◆ WORK ORDER: Please reproduce each line of the data below exactly as shown.

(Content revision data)
----------------

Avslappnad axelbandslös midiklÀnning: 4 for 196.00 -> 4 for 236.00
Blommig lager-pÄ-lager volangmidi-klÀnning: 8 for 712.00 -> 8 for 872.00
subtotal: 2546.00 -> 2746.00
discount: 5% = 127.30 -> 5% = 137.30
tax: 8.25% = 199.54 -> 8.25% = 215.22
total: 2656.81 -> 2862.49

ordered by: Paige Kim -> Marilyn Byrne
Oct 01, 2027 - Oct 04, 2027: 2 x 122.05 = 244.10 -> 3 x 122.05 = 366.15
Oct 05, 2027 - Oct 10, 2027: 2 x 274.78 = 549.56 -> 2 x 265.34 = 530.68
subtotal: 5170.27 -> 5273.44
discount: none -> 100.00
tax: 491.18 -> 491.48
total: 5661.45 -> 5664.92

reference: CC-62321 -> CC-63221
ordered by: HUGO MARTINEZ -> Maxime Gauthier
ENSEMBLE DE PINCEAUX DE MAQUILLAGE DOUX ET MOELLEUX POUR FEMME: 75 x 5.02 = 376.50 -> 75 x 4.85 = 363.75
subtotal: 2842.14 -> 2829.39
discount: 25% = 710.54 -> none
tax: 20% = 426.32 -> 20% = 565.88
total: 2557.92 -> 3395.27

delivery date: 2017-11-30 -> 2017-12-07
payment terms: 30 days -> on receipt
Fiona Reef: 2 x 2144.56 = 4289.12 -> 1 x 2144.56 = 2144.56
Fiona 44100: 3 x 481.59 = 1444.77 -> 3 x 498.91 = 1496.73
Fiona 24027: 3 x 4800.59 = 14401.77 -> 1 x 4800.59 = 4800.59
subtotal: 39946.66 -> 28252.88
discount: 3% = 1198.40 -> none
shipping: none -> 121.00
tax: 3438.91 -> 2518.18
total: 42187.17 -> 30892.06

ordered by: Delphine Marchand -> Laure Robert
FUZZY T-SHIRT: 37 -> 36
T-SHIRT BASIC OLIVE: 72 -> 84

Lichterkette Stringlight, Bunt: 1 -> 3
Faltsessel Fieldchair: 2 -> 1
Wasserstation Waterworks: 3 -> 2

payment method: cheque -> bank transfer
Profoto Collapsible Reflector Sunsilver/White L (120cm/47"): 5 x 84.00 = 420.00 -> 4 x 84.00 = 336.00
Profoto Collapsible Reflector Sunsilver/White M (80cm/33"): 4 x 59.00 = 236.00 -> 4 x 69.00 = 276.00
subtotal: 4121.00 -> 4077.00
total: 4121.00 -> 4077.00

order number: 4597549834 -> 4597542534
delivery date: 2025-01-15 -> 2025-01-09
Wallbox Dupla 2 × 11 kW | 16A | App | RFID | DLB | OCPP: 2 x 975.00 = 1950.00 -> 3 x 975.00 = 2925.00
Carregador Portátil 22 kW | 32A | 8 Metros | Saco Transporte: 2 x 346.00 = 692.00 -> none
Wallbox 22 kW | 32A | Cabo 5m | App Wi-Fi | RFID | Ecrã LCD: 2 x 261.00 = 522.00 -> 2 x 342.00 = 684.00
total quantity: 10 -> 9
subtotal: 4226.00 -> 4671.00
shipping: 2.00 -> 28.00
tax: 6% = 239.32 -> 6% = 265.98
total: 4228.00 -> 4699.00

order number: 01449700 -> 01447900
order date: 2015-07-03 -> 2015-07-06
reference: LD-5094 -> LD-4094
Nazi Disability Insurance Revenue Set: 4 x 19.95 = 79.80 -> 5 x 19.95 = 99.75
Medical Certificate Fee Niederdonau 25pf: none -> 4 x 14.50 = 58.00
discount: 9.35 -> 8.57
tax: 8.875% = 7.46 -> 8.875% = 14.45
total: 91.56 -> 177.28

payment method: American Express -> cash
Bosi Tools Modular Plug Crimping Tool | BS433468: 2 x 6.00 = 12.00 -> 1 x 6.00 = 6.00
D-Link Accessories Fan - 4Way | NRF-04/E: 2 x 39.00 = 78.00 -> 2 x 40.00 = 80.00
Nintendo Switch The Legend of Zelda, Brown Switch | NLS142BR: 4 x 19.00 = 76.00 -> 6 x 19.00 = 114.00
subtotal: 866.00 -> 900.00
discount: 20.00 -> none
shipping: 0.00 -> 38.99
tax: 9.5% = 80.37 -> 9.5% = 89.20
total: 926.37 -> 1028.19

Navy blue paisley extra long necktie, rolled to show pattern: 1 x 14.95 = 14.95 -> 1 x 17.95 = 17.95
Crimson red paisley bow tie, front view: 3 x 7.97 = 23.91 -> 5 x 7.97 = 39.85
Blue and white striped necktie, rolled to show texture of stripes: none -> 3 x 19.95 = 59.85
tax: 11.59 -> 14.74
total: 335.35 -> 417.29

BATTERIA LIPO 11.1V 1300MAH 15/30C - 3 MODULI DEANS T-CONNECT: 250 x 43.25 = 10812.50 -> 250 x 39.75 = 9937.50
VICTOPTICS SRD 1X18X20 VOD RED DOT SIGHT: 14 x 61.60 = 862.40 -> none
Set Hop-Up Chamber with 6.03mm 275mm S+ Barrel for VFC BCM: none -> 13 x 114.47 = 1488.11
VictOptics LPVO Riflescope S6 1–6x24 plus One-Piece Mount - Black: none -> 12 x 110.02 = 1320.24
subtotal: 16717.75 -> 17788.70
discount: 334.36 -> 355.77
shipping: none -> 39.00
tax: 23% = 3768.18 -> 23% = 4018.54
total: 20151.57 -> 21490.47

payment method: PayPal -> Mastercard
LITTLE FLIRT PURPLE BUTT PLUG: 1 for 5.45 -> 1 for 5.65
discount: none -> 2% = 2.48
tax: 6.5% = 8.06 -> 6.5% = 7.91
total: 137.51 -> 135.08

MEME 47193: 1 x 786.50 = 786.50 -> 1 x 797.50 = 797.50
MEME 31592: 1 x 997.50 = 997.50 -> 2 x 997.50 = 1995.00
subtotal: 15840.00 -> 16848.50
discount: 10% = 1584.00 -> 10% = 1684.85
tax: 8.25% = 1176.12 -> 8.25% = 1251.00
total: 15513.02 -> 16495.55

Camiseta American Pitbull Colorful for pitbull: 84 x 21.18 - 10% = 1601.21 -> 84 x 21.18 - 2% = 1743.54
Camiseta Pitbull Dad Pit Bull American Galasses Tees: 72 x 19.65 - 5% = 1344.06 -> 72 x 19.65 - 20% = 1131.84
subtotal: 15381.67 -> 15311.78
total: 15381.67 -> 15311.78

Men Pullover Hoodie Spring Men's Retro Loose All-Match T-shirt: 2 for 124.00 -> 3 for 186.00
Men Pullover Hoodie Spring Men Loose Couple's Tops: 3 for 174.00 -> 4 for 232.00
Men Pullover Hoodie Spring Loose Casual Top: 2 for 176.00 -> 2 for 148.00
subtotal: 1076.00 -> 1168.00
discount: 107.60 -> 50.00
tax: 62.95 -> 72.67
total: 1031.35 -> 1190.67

----------------

◆ SOLUTION TO THIS EXERCISE:
Avslappnad axelbandslös midiklÀnning: 4 for 196.00 -> 4 for 236.00
Blommig lager-pÄ-lager volangmidi-klÀnning: 8 for 712.00 -> 8 for 872.00
subtotal: 2546.00 -> 2746.00
discount: 5% = 127.30 -> 5% = 137.30
tax: 8.25% = 199.54 -> 8.25% = 215.22
total: 2656.81 -> 2862.49

ordered by: Paige Kim -> Marilyn Byrne
Oct 01, 2027 - Oct 04, 2027: 2 x 122.05 = 244.10 -> 3 x 122.05 = 366.15
Oct 05, 2027 - Oct 10, 2027: 2 x 274.78 = 549.56 -> 2 x 265.34 = 530.68
subtotal: 5170.27 -> 5273.44
discount: none -> 100.00
tax: 491.18 -> 491.48
total: 5661.45 -> 5664.92

reference: CC-62321 -> CC-63221
ordered by: HUGO MARTINEZ -> Maxime Gauthier
ENSEMBLE DE PINCEAUX DE MAQUILLAGE DOUX ET MOELLEUX POUR FEMME: 75 x 5.02 = 376.50 -> 75 x 4.85 = 363.75
subtotal: 2842.14 -> 2829.39
discount: 25% = 710.54 -> none
tax: 20% = 426.32 -> 20% = 565.88
total: 2557.92 -> 3395.27

delivery date: 2017-11-30 -> 2017-12-07
payment terms: 30 days -> on receipt
Fiona Reef: 2 x 2144.56 = 4289.12 -> 1 x 2144.56 = 2144.56
Fiona 44100: 3 x 481.59 = 1444.77 -> 3 x 498.91 = 1496.73
Fiona 24027: 3 x 4800.59 = 14401.77 -> 1 x 4800.59 = 4800.59
subtotal: 39946.66 -> 28252.88
discount: 3% = 1198.40 -> none
shipping: none -> 121.00
tax: 3438.91 -> 2518.18
total: 42187.17 -> 30892.06

ordered by: Delphine Marchand -> Laure Robert
FUZZY T-SHIRT: 37 -> 36
T-SHIRT BASIC OLIVE: 72 -> 84

Lichterkette Stringlight, Bunt: 1 -> 3
Faltsessel Fieldchair: 2 -> 1
Wasserstation Waterworks: 3 -> 2

payment method: cheque -> bank transfer
Profoto Collapsible Reflector Sunsilver/White L (120cm/47"): 5 x 84.00 = 420.00 -> 4 x 84.00 = 336.00
Profoto Collapsible Reflector Sunsilver/White M (80cm/33"): 4 x 59.00 = 236.00 -> 4 x 69.00 = 276.00
subtotal: 4121.00 -> 4077.00
total: 4121.00 -> 4077.00

order number: 4597549834 -> 4597542534
delivery date: 2025-01-15 -> 2025-01-09
Wallbox Dupla 2 × 11 kW | 16A | App | RFID | DLB | OCPP: 2 x 975.00 = 1950.00 -> 3 x 975.00 = 2925.00
Carregador Portátil 22 kW | 32A | 8 Metros | Saco Transporte: 2 x 346.00 = 692.00 -> none
Wallbox 22 kW | 32A | Cabo 5m | App Wi-Fi | RFID | Ecrã LCD: 2 x 261.00 = 522.00 -> 2 x 342.00 = 684.00
total quantity: 10 -> 9
subtotal: 4226.00 -> 4671.00
shipping: 2.00 -> 28.00
tax: 6% = 239.32 -> 6% = 265.98
total: 4228.00 -> 4699.00

order number: 01449700 -> 01447900
order date: 2015-07-03 -> 2015-07-06
reference: LD-5094 -> LD-4094
Nazi Disability Insurance Revenue Set: 4 x 19.95 = 79.80 -> 5 x 19.95 = 99.75
Medical Certificate Fee Niederdonau 25pf: none -> 4 x 14.50 = 58.00
discount: 9.35 -> 8.57
tax: 8.875% = 7.46 -> 8.875% = 14.45
total: 91.56 -> 177.28

payment method: American Express -> cash
Bosi Tools Modular Plug Crimping Tool | BS433468: 2 x 6.00 = 12.00 -> 1 x 6.00 = 6.00
D-Link Accessories Fan - 4Way | NRF-04/E: 2 x 39.00 = 78.00 -> 2 x 40.00 = 80.00
Nintendo Switch The Legend of Zelda, Brown Switch | NLS142BR: 4 x 19.00 = 76.00 -> 6 x 19.00 = 114.00
subtotal: 866.00 -> 900.00
discount: 20.00 -> none
shipping: 0.00 -> 38.99
tax: 9.5% = 80.37 -> 9.5% = 89.20
total: 926.37 -> 1028.19

Navy blue paisley extra long necktie, rolled to show pattern: 1 x 14.95 = 14.95 -> 1 x 17.95 = 17.95
Crimson red paisley bow tie, front view: 3 x 7.97 = 23.91 -> 5 x 7.97 = 39.85
Blue and white striped necktie, rolled to show texture of stripes: none -> 3 x 19.95 = 59.85
tax: 11.59 -> 14.74
total: 335.35 -> 417.29

BATTERIA LIPO 11.1V 1300MAH 15/30C - 3 MODULI DEANS T-CONNECT: 250 x 43.25 = 10812.50 -> 250 x 39.75 = 9937.50
VICTOPTICS SRD 1X18X20 VOD RED DOT SIGHT: 14 x 61.60 = 862.40 -> none
Set Hop-Up Chamber with 6.03mm 275mm S+ Barrel for VFC BCM: none -> 13 x 114.47 = 1488.11
VictOptics LPVO Riflescope S6 1–6x24 plus One-Piece Mount - Black: none -> 12 x 110.02 = 1320.24
subtotal: 16717.75 -> 17788.70
discount: 334.36 -> 355.77
shipping: none -> 39.00
tax: 23% = 3768.18 -> 23% = 4018.54
total: 20151.57 -> 21490.47

payment method: PayPal -> Mastercard
LITTLE FLIRT PURPLE BUTT PLUG: 1 for 5.45 -> 1 for 5.65
discount: none -> 2% = 2.48
tax: 6.5% = 8.06 -> 6.5% = 7.91
total: 137.51 -> 135.08

MEME 47193: 1 x 786.50 = 786.50 -> 1 x 797.50 = 797.50
MEME 31592: 1 x 997.50 = 997.50 -> 2 x 997.50 = 1995.00
subtotal: 15840.00 -> 16848.50
discount: 10% = 1584.00 -> 10% = 1684.85
tax: 8.25% = 1176.12 -> 8.25% = 1251.00
total: 15513.02 -> 16495.55

Camiseta American Pitbull Colorful for pitbull: 84 x 21.18 - 10% = 1601.21 -> 84 x 21.18 - 2% = 1743.54
Camiseta Pitbull Dad Pit Bull American Galasses Tees: 72 x 19.65 - 5% = 1344.06 -> 72 x 19.65 - 20% = 1131.84
subtotal: 15381.67 -> 15311.78
total: 15381.67 -> 15311.78

Men Pullover Hoodie Spring Men's Retro Loose All-Match T-shirt: 2 for 124.00 -> 3 for 186.00
Men Pullover Hoodie Spring Men Loose Couple's Tops: 3 for 174.00 -> 4 for 232.00
Men Pullover Hoodie Spring Loose Casual Top: 2 for 176.00 -> 2 for 148.00
subtotal: 1076.00 -> 1168.00
discount: 107.60 -> 50.00
tax: 62.95 -> 72.67
total: 1031.35 -> 1190.67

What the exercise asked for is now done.